Other cryptocurrency highlights in 2021 include: El Salvador accepting Bitcoin as legal tender; the launch of the ProShares Bitcoin Strategy ETF, the first publicly traded Bitcoin futures fund in the United States; Approval by Canadian regulators of ETFs that directly hold Bitcoin; and tech giants Tesla and MicroStrategy are adding Bitcoin reserves to their balance sheets.

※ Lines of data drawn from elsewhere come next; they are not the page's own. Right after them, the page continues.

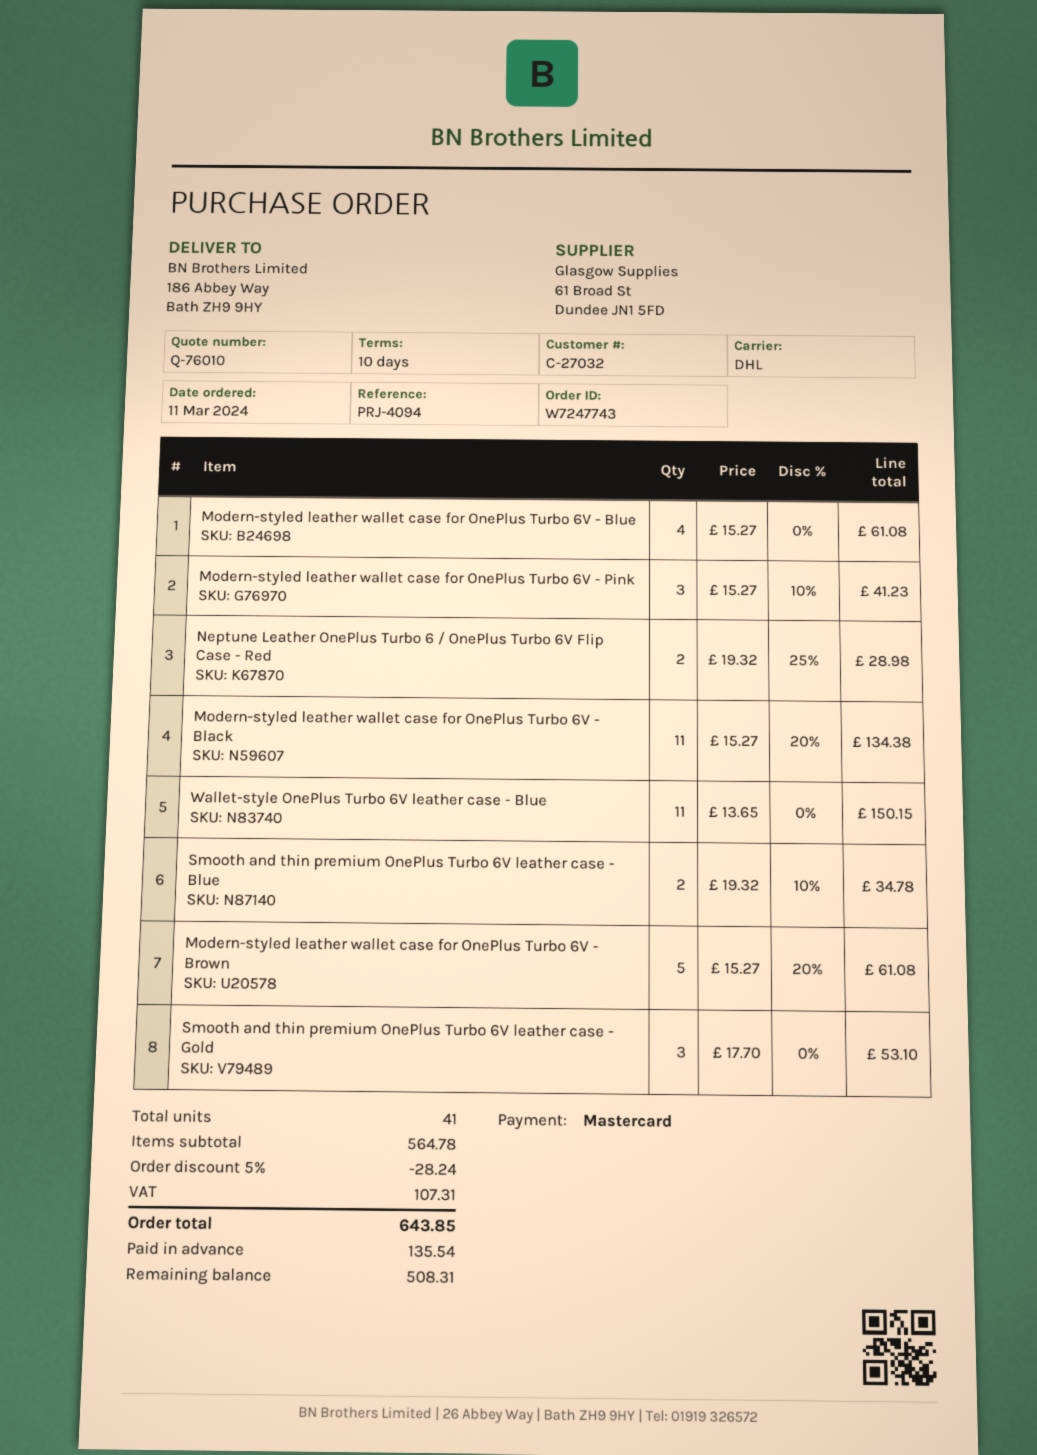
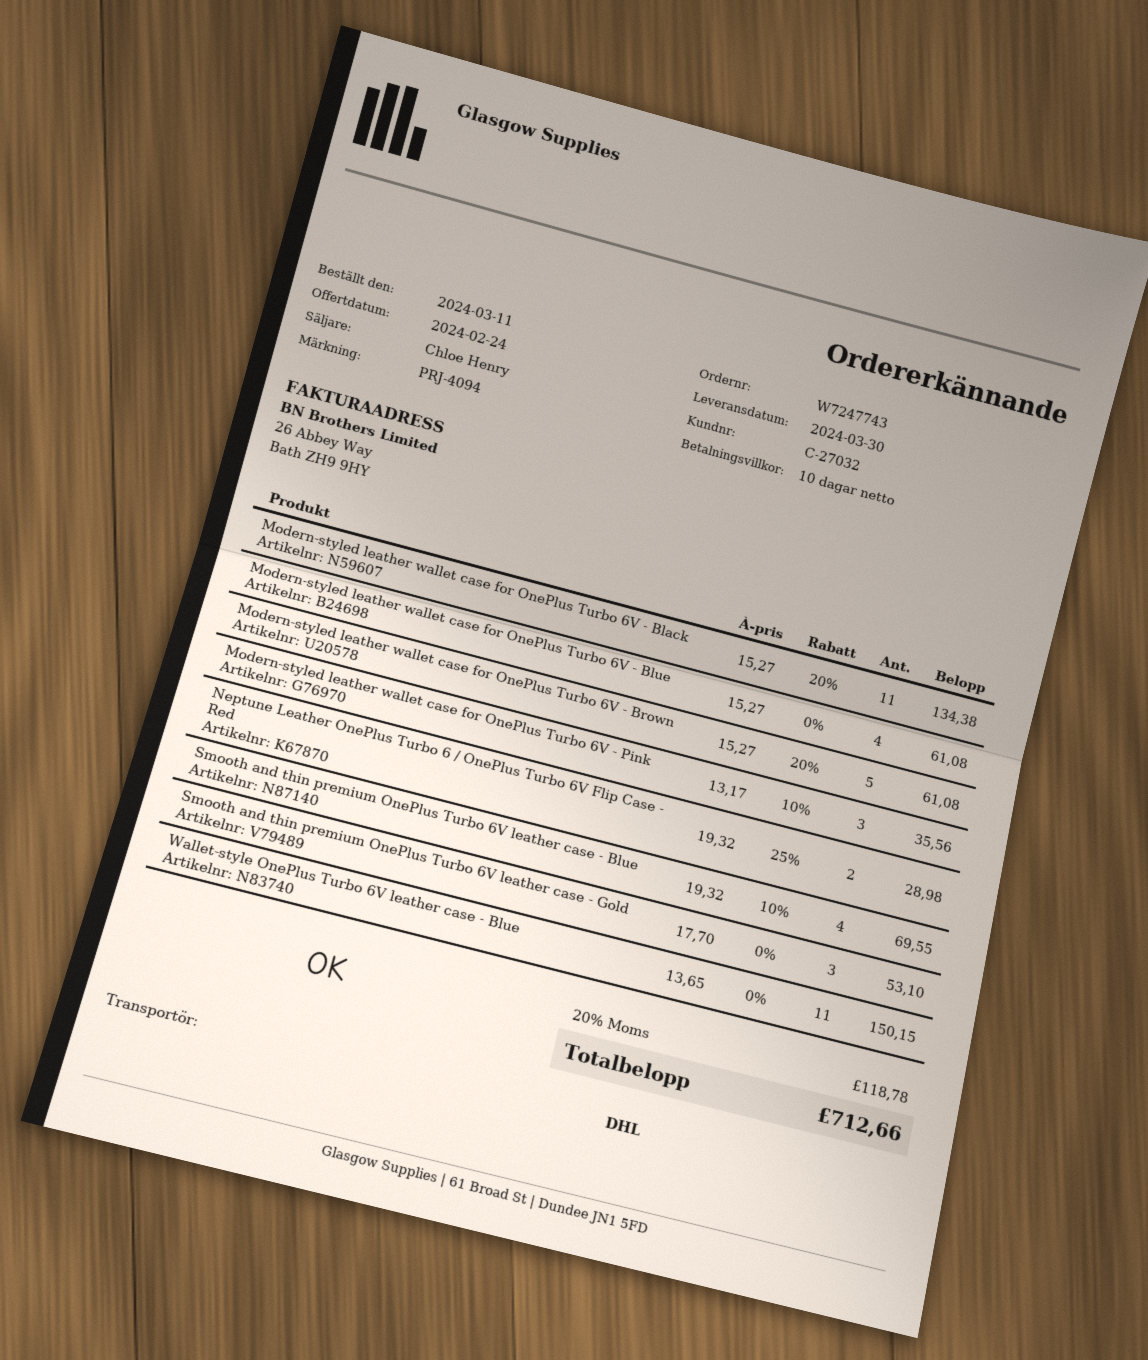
Modern-styled leather wallet case for OnePlus Turbo 6V - Pink: 3 x 15.27 - 10% = 41.23 -> 3 x 13.17 - 10% = 35.56
Smooth and thin premium OnePlus Turbo 6V leather case - Blue: 2 x 19.32 - 10% = 34.78 -> 4 x 19.32 - 10% = 69.55
discount: 5% = 28.24 -> none
tax: 107.31 -> 118.78
total: 643.85 -> 712.66

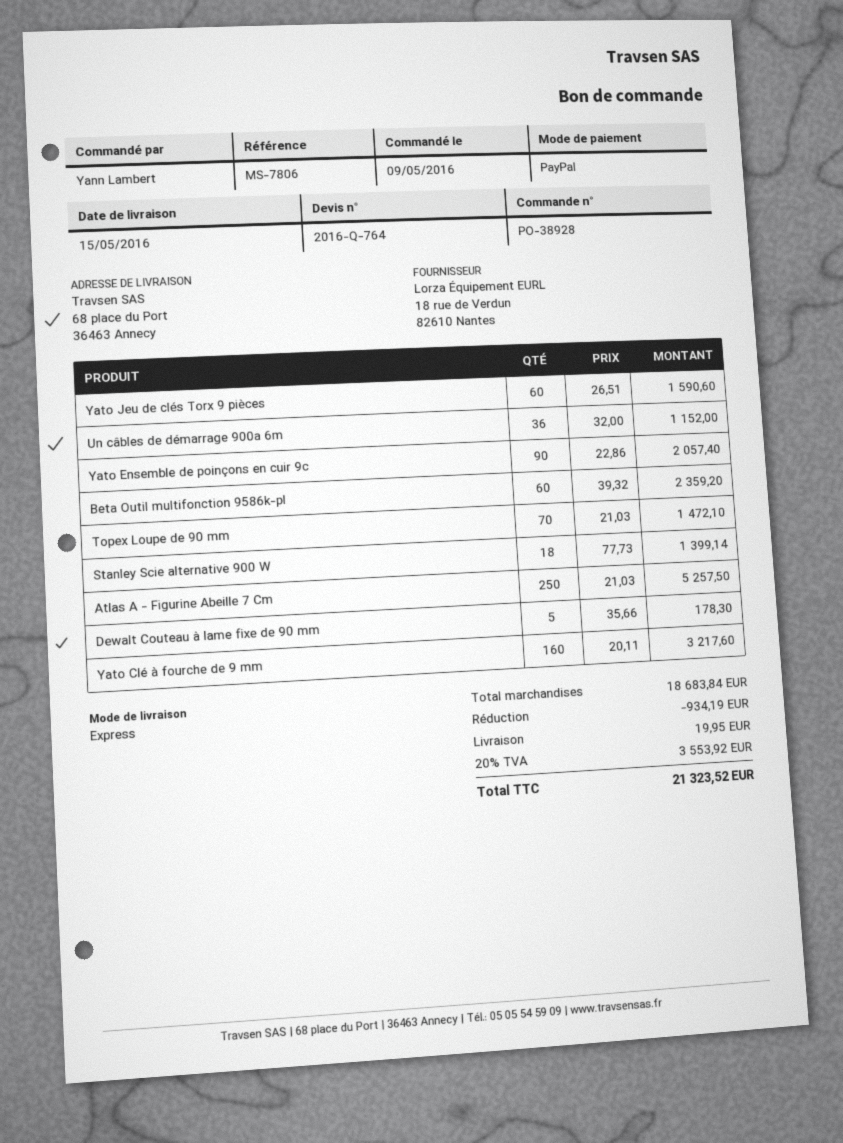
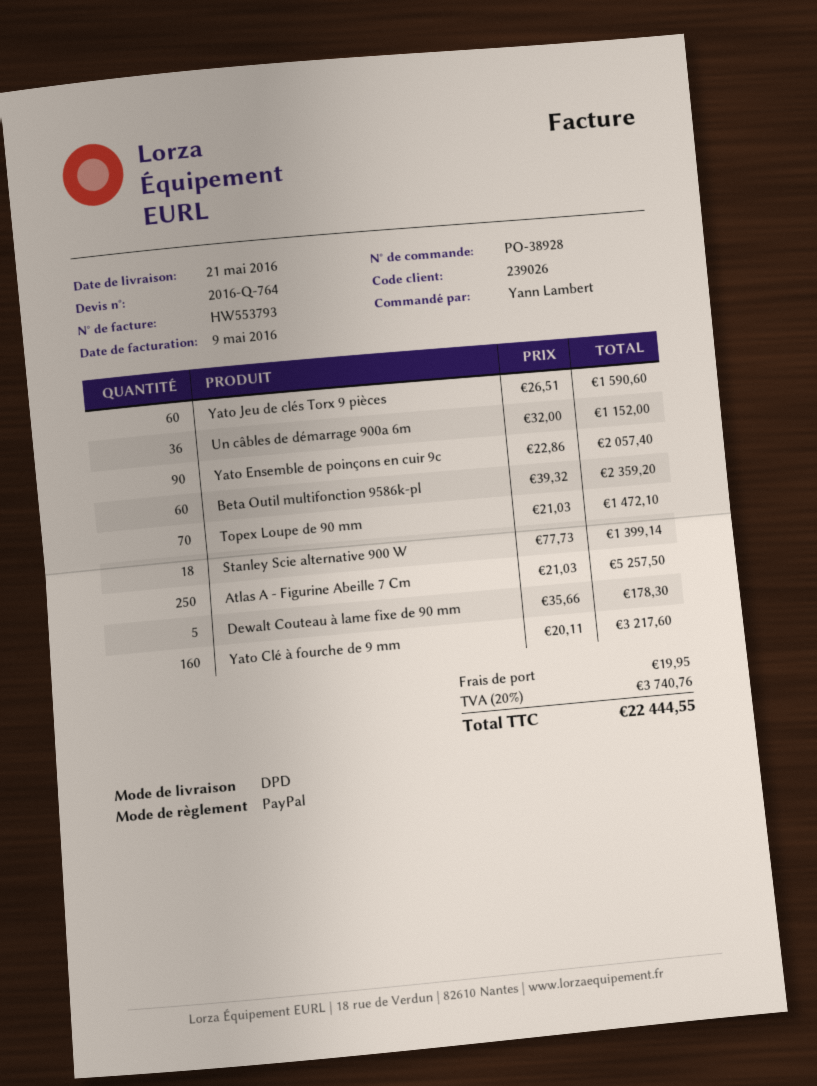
delivery date: 2016-05-15 -> 2016-05-21
shipping method: express -> DPD
discount: 934.19 -> none
tax: 20% = 3553.92 -> 20% = 3740.76
total: 21323.52 -> 22444.55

As of mid-November, the global cryptocurrency market value was $ 2.8 trillion, according to CoinMarketCap.

I’m optimistic about adopting [cryptocurrency], simply because I see so many traditional businesses stepping into this space and needing to talk to someone like us, says Dorney of Zodia Custody. We are already seeing global asset managers setting up their own structures and more are on the way.

A CALL FOR REGULATION

As large financial institutions jump on the cryptocurrency bandwagon, the demand for regulation increases. Much of the roundtable focused on the need for regulation, as more investors seeking to invest in safe, secure and profitable investments are enthusiastically entering the booming world of crypto currencies.

I think we’re in the first majority stage of the adoption curve, and that means you’re seeing people coming in now who aren’t willing to take big risks, says Byworth of EQONEX. You will run into issues where investors will complain to regulators if they get ripped off… so regulators have to wake up and realize that they have to protect people from some of these issues.

EQONEX, the first cryptocurrency exchange listed on a U.S. stock exchange (NASDAQ), focuses on building an exchange with a thorough process listing sensitive blockchain projects with good security, technology, and methodical processes that attract investors.

I think regulators should look like this now that we are starting to see much wider adoption in this industry, says Byworth.

We’re here to help develop the post-trade infrastructure for institutional clients investing in crypto, says Dorney of Zodia Custody. Our goal is to improve what has already been built and to offer our customers a safe environment to break down barriers to entry.

In Europe, says Arcane Global’s Jenssen, the regulatory environment is “pretty good”, thanks in part to regulations like the 5th EU Anti-Money Laundering Directive. It requires crypto asset companies to implement risk-based policies and procedures in order to comply with anti-money laundering and terrorist financing regulations, known as AML / CTF. However, Jenssen warns that some evolving regulations could harm the crypto industry in the future.

One such regulatory proposal is the EU Crypto Asset Markets Regulation (MiCA), which aims to regulate inaccessible crypto assets and their service providers in the EU while at the same time providing for a uniform licensing regime in all states.The initial boom in the supply of coins in 2017 can make companies insurmountable Impose restrictions and impede innovation.

There will be a lot of new regulations that they will try to adapt to cryptocurrencies that will be incompatible with how the industry works… but overall it is working very well right now, Jenssen said.

Meanwhile, in Asia, the cryptocurrency market was rocked in late September after China officially announced that all cryptocurrency transactions are illegal and banned its citizens from working for crypto corporations. Exit Bitcoin, Ethereum, and countless mainland Chinese startups, including Hong Kong-based Byworth’s EQONEX.

I think it’s very strong that it is related to the digital yuan, and they want to make sure there is no competition for it, says Byworth. “There is no doubt that they will use their long arm to influence other jurisdictions and it is likely that they can influence Hong Kong the most.

Luckily EQONEX has found a new home in Singapore. Byworth, who moved to Singapore from Hong Kong the week of the Summit, noted that the Monetary Authority of Singapore (MAS) has a great opportunity to be a hub for fintech. It can take advantage of the fact that regulators in other countries, including Japan and South Korea, have been more restrictive.

Byworth says he attended the Singapore FinTech Festival earlier this month to hear Ravi Menon, the head of the MAS, beg all crypto companies in attendance to move to Singapore. Regulators embrace them with open arms, ​​says Byworth.